В чем же выход? «Выход видится в обращении к человеческому фактору, во введении в рассмотрение лингвистики, в ее парадигму языковой личности как равноправного объекта изучения, как такой концептуальной позиции, которая позволяет интегрировать раз­розненные и относительно самостоятельные свойства языка».

Б. Ф. Поршнев связывал лингвистическое изучение суггестии, прежде всего, с прагматикой — одним из аспектов нарождающейся в то время семиотики и писал по этому поводу: «Один из основате­лей семиотики — Ч. Моррис выделил у знаков человеческой речи три аспекта, три сферы отношений: отношение знаков к объек­там — семантика; отношение знаков к другим знакам — синтаксис; отношение знаков к людям, к их поведению — прагматика. Все три на деле не существуют друг без друга и составляют как бы три сто­роны единого целого, треугольника. Но, говорил Моррис, специа­листы по естественным наукам, представители эмпирического зна­ния преимущественно погружены в семантические отношения слов; лингвисты, математики, логики — в структурные, синтаксические отношения; а психологи, психопатологи (добавим, нейрофизиоло­ги) — в прагматические. Из трех частей семиотики прагматика наименее продвинута, так как наиболее трудна».

Сегодня появилось множество работ, посвященных лингвисти­ческой прагматике, и уже можно с достаточной очевидностью ска­зать, что опасения, высказанные Б. Ф. Поршневым: «возможна ли в рамках „семиотики“ „прагматика“ как особая дисциплина?» оказа­лись обоснованными. «По своему положению, как составная часть семиотики, носящей довольно формализованный характер, она об­речена заниматься внешним описанием воздействия знаков речи на поступки людей, не трогая психических, тем более физиологиче­ских, механизмов этого воздействия, следовательно, ограничиваясь систематикой». По сути, так и получилось. Сейчас уже ясно, что прагматика, в большинстве случаев, представляет собой область лингвистических исследований без всяких границ, и, самое главное, в ней отсутствуют особые метод и приемы исследований, так что считаться самостоятельной дисциплиной она не может.

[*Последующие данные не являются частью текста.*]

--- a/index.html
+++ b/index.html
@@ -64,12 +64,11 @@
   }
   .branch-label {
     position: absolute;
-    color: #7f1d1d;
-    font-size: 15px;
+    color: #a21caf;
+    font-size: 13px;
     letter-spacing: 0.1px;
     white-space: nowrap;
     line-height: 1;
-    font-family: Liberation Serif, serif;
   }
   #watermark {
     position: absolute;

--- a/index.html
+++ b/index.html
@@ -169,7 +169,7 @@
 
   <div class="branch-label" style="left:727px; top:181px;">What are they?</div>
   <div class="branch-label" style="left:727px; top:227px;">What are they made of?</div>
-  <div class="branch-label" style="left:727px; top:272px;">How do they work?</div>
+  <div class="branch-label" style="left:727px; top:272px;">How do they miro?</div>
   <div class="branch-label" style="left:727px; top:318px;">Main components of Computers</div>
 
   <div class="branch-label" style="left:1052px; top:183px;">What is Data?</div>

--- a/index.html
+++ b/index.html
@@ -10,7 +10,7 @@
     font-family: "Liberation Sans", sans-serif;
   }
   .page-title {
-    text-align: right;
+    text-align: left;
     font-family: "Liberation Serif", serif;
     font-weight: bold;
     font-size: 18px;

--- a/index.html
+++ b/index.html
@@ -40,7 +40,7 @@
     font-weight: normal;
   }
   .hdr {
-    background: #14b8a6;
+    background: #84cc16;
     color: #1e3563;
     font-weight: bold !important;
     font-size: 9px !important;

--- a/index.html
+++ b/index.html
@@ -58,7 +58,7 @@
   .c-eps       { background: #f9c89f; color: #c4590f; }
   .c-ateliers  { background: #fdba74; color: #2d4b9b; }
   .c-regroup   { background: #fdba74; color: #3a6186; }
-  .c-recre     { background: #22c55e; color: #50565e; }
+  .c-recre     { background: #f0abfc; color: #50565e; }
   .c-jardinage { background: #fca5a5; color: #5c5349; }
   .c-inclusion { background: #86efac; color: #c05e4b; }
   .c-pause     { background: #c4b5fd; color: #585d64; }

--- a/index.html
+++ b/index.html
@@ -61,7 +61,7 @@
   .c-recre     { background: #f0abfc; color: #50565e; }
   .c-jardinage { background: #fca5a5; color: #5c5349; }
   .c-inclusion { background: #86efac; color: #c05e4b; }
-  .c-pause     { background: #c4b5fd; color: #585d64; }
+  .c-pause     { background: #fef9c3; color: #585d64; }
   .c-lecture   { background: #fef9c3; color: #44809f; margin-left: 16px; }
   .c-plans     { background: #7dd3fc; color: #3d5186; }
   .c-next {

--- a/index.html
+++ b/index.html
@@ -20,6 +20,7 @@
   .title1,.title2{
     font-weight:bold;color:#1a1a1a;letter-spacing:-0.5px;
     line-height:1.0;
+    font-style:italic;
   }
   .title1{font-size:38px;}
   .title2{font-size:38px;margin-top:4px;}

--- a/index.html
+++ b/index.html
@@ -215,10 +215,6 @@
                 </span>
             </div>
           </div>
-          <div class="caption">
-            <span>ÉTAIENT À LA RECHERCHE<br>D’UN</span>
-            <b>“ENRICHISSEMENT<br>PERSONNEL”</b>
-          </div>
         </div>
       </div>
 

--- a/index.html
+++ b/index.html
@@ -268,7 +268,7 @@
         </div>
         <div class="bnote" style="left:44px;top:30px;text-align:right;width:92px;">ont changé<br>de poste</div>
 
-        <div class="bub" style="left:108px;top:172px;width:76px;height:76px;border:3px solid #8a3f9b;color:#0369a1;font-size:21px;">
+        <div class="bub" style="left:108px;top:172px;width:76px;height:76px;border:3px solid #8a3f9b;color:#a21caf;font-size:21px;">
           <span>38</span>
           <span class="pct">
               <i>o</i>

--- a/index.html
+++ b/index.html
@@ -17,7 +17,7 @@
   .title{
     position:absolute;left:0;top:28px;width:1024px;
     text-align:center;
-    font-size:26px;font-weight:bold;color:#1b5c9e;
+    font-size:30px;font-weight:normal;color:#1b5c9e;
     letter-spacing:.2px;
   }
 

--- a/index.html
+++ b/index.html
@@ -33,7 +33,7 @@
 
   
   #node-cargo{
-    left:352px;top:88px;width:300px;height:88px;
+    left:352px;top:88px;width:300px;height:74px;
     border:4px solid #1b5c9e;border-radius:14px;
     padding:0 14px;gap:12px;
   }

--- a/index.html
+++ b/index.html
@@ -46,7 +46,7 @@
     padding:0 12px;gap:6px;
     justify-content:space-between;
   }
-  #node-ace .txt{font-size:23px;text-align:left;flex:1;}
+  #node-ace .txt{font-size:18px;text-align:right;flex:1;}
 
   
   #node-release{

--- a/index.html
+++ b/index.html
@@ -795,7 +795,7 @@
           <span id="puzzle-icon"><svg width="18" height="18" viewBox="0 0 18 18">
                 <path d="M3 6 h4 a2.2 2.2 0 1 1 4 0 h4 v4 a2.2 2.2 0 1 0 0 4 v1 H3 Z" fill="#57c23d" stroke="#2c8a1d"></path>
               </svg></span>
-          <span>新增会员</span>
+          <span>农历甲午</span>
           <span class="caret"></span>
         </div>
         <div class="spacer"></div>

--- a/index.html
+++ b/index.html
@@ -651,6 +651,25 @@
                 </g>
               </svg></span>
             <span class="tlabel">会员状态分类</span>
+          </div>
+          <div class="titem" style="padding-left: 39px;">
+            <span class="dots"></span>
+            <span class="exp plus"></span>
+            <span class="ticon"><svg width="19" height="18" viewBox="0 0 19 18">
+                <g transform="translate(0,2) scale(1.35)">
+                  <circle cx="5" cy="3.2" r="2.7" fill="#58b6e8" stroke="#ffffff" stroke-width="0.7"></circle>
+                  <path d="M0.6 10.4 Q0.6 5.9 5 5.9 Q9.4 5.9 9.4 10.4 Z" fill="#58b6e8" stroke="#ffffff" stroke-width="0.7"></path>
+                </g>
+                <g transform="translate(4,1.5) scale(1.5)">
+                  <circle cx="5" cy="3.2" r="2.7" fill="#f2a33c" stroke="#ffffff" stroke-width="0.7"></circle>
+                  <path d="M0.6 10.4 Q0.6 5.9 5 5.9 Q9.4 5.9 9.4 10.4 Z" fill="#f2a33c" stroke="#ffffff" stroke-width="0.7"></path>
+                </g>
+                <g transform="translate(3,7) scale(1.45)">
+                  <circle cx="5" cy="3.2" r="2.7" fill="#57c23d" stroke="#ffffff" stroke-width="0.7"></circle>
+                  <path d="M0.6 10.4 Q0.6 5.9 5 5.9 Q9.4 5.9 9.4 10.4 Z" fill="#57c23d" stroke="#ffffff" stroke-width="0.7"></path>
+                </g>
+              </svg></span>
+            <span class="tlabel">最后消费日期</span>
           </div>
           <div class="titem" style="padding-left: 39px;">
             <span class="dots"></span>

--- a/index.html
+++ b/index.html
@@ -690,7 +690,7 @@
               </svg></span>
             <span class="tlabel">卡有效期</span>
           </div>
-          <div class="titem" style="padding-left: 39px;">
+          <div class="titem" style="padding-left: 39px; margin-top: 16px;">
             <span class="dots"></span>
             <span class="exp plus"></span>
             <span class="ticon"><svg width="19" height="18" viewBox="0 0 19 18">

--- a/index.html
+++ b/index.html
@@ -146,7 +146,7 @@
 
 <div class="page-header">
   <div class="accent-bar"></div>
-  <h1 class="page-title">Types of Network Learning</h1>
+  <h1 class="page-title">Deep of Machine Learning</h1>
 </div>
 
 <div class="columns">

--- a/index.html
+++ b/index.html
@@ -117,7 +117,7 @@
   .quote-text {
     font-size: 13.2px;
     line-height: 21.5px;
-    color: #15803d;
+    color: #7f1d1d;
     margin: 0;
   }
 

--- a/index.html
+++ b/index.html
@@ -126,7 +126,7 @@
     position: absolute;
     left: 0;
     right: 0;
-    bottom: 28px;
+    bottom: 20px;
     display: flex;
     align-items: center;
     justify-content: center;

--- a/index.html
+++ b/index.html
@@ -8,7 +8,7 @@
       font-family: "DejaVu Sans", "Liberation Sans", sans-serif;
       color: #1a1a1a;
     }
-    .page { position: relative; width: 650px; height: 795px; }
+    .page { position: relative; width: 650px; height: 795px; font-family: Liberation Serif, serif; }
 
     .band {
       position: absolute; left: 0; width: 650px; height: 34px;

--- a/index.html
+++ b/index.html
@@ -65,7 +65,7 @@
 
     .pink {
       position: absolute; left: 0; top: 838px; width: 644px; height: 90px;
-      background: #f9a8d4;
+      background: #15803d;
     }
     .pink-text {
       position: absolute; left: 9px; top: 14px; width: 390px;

Сосредоточение внимания большинства исследователей-праг­матиков на описании правил и условий успешной коммуникации, которые, к тому же, выводятся чаще всего на основании приду­манных примеров, приводит к тому, что, с одной стороны, функ­ционирующий реально язык максимально схематизируется, а с другой, приходится вводить множество дополнительных пара­метров, «реставрирующих» реальный (или предполагаемый) кон­текст высказывания («пресуппозиция», «иллокутивный акт», «каузатив» и др.).

Теоретический выход из этого противоречия предложил еще Б. Ф. Поршнев: «Но если двинуться к психологическому субстрату, если пересказать круг наблюдений прагматики на психологическом языке, дело сведется к тому, что с помощью речи люди оказывают не только опосредованное мышлением и осмыслением, но и непо­средственное побудительное или тормозящее (даже в особенности тормозящее) влияние на действия других».

Позже ту же идею высказал Г. В. Колшанский: «К сфере праг­матического воздействия относится использование языка в психо­терапии, в процессе которой слово используется не просто в его прямом и переносном значении, но и в целях внушения пациенту реальности той картины, которая создается врачом для исцеления больного. В этом случае особенно наглядно проявляется некоторая относительная семантическая свобода языка, которая используется для создания целебно воздействующей идеальной картины (успоко­ение, снятие страхов и т. д.)».